2. La notion de perturbation comme obstacle à l'activité cynégétique dans un site du réseau Natura 2000
Comme il a été rappelé ci-dessus les
dispositions de l'article 6, alinéa 2, de la directive
92/43/CEE/Habitats naturels sont applicables, depuis juillet 1994, tant
sur les Zones de protection spéciale (ZPS) prévues par la
directive 79/409/CEE/Oiseaux sauvages que sur les Zones spéciales
de conservation (ZSC) qu'elle institue.
Cet article prévoit que les États membres prennent toutes
dispositions appropriées, dans les zones du réseau Natura 2000,
pour éviter les perturbations touchant les espèces pour
lesquelles les zones ont été désignées,
pour
autant que ces perturbations soient susceptibles d'avoir un effet significatif
eu égard aux objectifs de la directive
.
Si les chasseurs sont favorables à toutes les actions de
préservation ou de restauration des milieux, ils sont très
inquiets de l'interprétation pouvant être faite de la notion de
" perturbation " d'autant plus que la jurisprudence
communautaire
apparaît comme très restrictive. La véritable question est
de savoir si la chasse sera considérée ou non comme une
perturbation susceptible d'avoir un effet significatif eu égard aux
objectifs des directives.
Ainsi, dans le différend opposant les préfets de Loire-Atlantique
et Maine-et-Loire à diverses associations de chasseurs, le tribunal
administratif de Nantes a posé une question préjudicielle
à la Cour de justice des Communautés européennes (T.A. de
Nantes 3/12/92). La réponse de la Cour de justice en date du
19 janvier 1994 est très explicite et a priori condamne toute
action de chasse.
" Quant au premier inconvénient, il convient d'observer
que
toute activité de chasse est susceptible de perturber la faune
sauvage
et qu'elle peut, dans de nombreux cas, conditionner l'état
de conservation des espèces concernées, indépendamment de
l'ampleur des prélèvements auxquels elle donne lieu.

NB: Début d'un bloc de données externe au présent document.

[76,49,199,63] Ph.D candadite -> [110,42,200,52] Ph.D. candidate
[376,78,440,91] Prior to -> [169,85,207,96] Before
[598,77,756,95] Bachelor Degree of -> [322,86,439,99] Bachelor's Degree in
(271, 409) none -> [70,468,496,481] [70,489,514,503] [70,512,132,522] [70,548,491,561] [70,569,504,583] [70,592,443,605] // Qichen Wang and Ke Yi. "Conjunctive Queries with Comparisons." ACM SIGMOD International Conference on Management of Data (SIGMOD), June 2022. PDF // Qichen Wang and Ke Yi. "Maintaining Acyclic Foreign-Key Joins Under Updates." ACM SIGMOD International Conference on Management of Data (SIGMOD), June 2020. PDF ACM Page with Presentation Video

L'élimination périodique d'individus entretient en effet, parmi
les populations chassées, un état d'alerte permanent qui a des
conséquences néfastes sur de multiples aspects de leurs
conditions de vie.
Il y a lieu d'ajouter que ces conséquences sont particulièrement
graves pour les groupes d'oiseaux qui, durant la période de migration et
d'hivernage, ont tendance à se regrouper en bandes et à se
reposer sur des aires qui sont souvent très limitées ou
même enclavées. Les perturbations dues aux activités de
chasse poussent en effet ces animaux à consacrer la majeure partie de
leur énergie à se déplacer et à fuir, au
détriment du temps consacré à leur alimentation et
à leur repos en vue de la migration. Ces perturbations auraient des
répercussions négatives sur le bilan énergétique de
chaque individu et le taux de mortalité de l'ensemble des populations
concernées. L'effet de dérangement provoqué par la chasse
des oiseaux d'autres espèces est particulièrement important pour
celles dont la migration de retour est plus précoce. "

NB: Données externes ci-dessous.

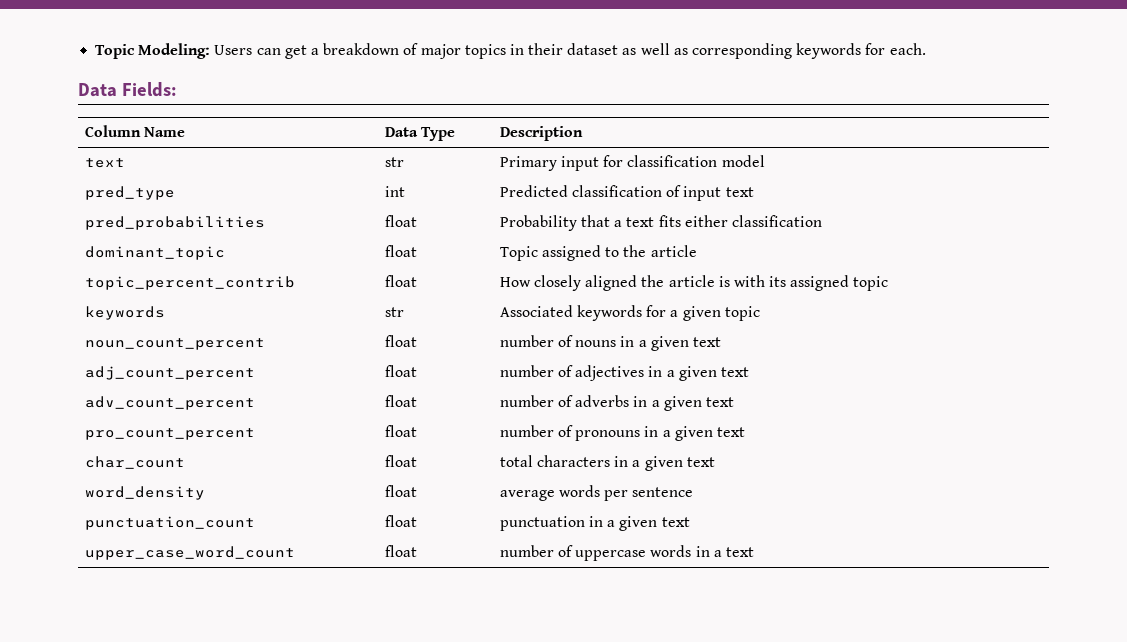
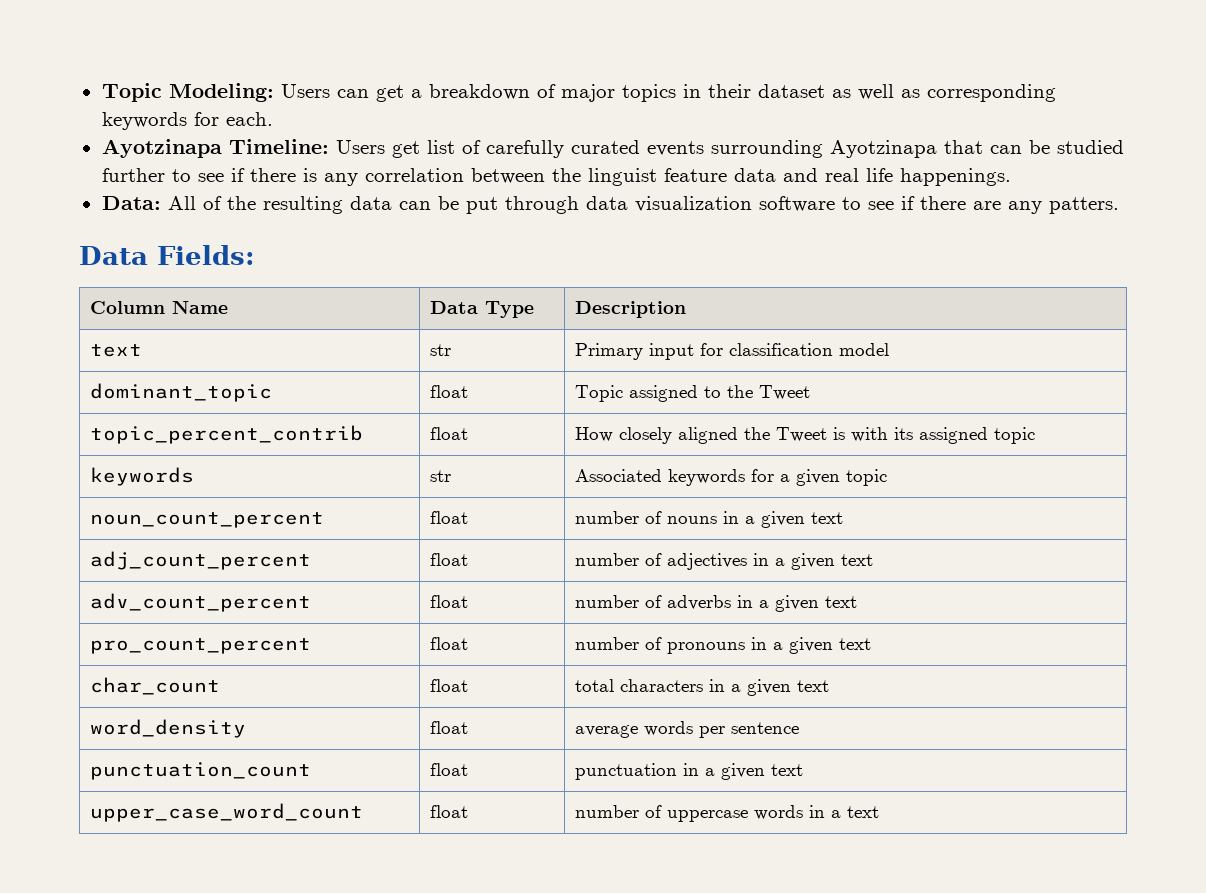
(926, 49) none -> [101,139,1124,158] [101,168,1011,186] [101,196,1119,214] // Ayotzinapa Timeline: Users get list of carefully curated events surrounding Ayotzinapa that can be studied further to see if there is any correlation between the linguist feature data and real life happenings. // Data: All of the resulting data can be put through data visualization software to see if there are any patters.
[84,186,175,200] [384,186,405,197] [499,185,754,201] [84,216,265,230] [384,215,417,227] [499,215,822,231] // pred_type | int | Predicted classification of input text // pred_probabilities | float | Probability that a text fits either classification -> (889, 349) none
[650,245,697,257] article -> [758,385,810,400] Tweet
[668,275,715,287] article -> [775,427,827,442] Tweet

La Commission européenne dans un avis motivé adressé
à la France en septembre 1994 pour non respect des exigences de la
directive 79/409/CEE Oiseaux sauvages notamment en ce qui concerne la chasse du
gibier d'eau à l'intérieur de la Zone de protection
spéciale de la Baie de Canche avait fait sienne la jurisprudence de la
Cour de justice, en dénonçant l'incapacité du Gouvernement
français à faire respecter la solution juridique qu'il avait
retenue pour transposer les obligations de la directive 79/409/CEE Oiseaux
sauvages sur ce site, à savoir l'instauration d'une réserve
naturelle sans droit de chasse.
Certes, la position de la Commission a évolué, à travers
des échanges de lettres entre le Commissaire européen et le
Ministre de l'Environnement, et à plusieurs occasions il a
été rappelé que la directive 92/43/CEE Habitats naturels
n'avait pas pour objectif de créer des sanctuaires où la chasse
ou toute autre activité pourrait être interdite a priori. Mais,
ces documents, s'ils engagent la Commission, n'ont néanmoins aucune
force juridique vis-à-vis de la Cour de justice.